_Requirement_:
In the listing below, start your output at the line with "font-family: none ->" and end it after the line with "margin: 2px ->", copying every line exactly.

_Source material_:
-- Opening Marker --
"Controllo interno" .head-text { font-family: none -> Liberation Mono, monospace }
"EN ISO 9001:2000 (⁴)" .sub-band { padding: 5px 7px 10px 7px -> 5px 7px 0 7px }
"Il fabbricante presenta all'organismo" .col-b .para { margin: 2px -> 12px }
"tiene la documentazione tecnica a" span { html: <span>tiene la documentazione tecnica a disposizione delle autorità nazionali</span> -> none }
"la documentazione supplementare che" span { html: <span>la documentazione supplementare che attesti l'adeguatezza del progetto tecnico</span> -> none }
-- Closing Marker --
-- Opening Marker --
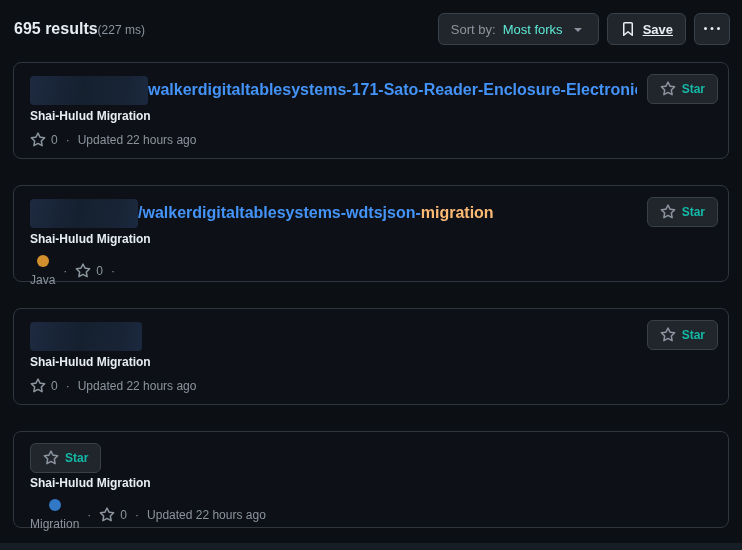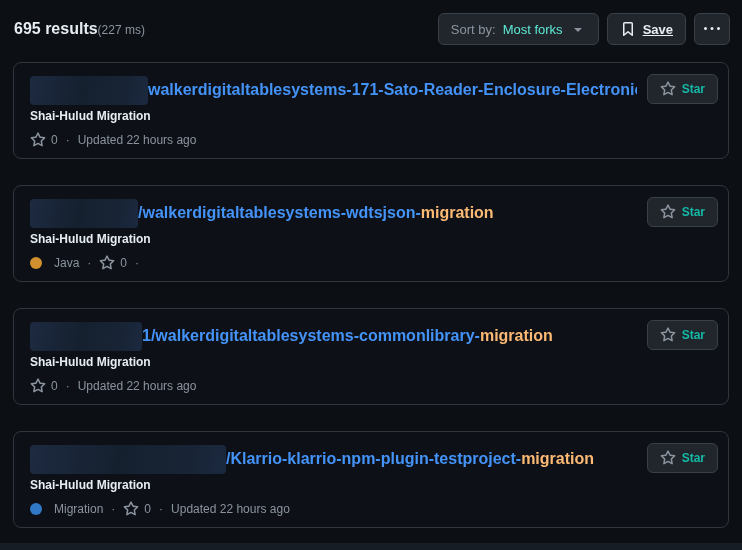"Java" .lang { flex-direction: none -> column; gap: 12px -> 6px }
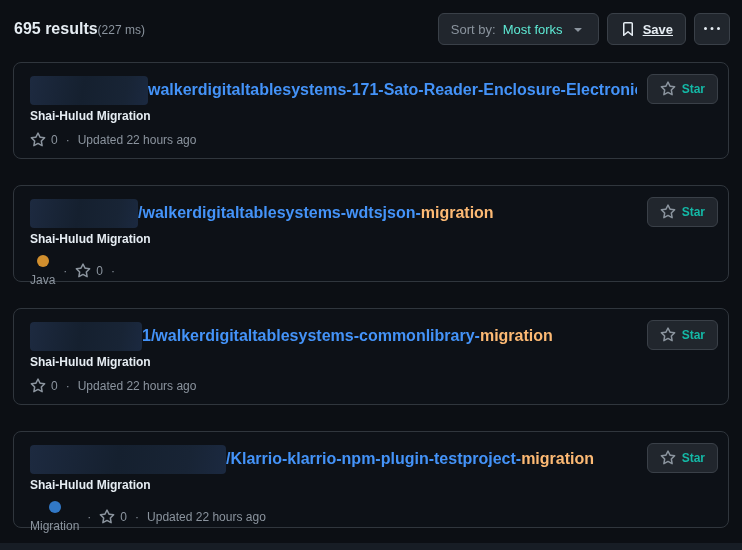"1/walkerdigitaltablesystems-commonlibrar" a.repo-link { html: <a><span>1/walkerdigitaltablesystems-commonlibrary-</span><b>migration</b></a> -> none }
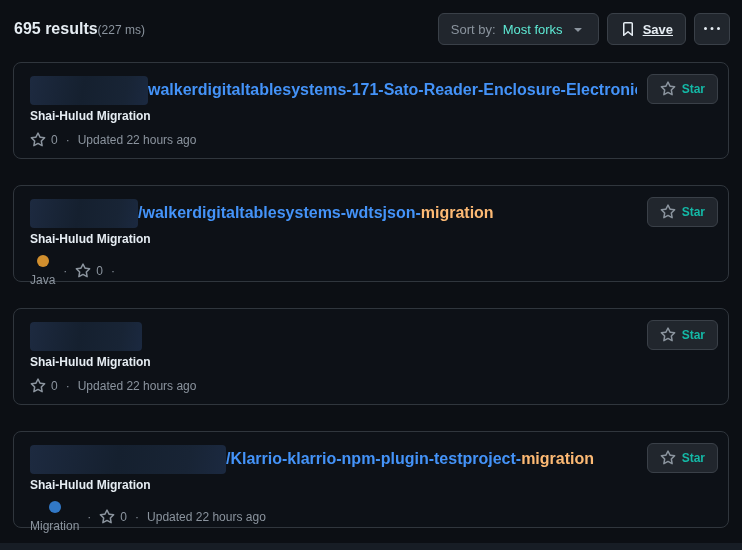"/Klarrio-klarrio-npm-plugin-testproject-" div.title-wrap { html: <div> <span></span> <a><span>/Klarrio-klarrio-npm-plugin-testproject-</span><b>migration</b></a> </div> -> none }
-- Closing Marker --
_Response to this task_:
"Controllo interno" .head-text { font-family: none -> Liberation Mono, monospace }
"EN ISO 9001:2000 (⁴)" .sub-band { padding: 5px 7px 10px 7px -> 5px 7px 0 7px }
"Il fabbricante presenta all'organismo" .col-b .para { margin: 2px -> 12px }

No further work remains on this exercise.